No, I have never heard anyone speaking about practicing time the way that I do in this article, or have read anything similar. You can throw everything I said into your mental bin if you like, but still, I hope that you will think more about thus subjekt in terms about how you develop yourself into your tai chi, or how you personalize your practice to suite your own goals and your own personality. This is actually a more “Chinese thinking” than giving general advice about time and amount of practice. A Chinese doctor creates an individualized cure for every patient. The way to handle a decease, how to cure it, is different for every situation.
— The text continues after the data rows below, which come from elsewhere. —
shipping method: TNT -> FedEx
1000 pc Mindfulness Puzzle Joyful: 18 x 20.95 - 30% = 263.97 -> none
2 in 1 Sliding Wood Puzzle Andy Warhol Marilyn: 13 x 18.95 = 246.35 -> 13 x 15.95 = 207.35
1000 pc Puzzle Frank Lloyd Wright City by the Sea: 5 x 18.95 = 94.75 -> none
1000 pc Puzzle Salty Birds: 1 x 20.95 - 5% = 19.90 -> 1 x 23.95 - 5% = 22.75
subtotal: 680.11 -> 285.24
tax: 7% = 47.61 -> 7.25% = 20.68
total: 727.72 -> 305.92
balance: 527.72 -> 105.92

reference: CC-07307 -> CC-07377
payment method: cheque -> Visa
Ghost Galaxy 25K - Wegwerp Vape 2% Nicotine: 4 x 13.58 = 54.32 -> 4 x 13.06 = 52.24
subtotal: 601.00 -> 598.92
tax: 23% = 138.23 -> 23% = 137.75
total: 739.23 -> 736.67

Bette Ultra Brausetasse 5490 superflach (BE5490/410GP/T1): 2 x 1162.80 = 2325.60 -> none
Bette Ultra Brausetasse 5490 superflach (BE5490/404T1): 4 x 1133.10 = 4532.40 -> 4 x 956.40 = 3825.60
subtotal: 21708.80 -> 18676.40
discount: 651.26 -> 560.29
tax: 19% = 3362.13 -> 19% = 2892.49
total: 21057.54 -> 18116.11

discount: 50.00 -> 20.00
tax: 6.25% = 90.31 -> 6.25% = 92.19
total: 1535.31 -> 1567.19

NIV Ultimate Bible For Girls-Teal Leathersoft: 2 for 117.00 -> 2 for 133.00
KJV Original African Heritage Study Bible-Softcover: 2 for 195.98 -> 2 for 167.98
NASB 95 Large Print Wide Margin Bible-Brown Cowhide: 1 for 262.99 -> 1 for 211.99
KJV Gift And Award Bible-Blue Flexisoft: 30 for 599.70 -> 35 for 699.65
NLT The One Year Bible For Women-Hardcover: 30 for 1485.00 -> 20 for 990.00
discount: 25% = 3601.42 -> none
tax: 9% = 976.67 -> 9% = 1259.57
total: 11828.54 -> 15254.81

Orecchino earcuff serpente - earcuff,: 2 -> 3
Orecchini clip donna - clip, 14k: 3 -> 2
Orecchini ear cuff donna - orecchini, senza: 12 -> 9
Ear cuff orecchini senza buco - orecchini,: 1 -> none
I look at Tai Chi as a “good decease”. You must be like a good doctor and treat yourself according to your own prerequisites. Don’t listen to other “doctors” as different teachers. The only way to develop in Tai Chi is to find the right road by yourself. Maybe easier said than done, but the art of Tai Chi really demands responsibility from the person practicing it. You can’t really hide away from your own responsibilities if you want to develop and progress for real.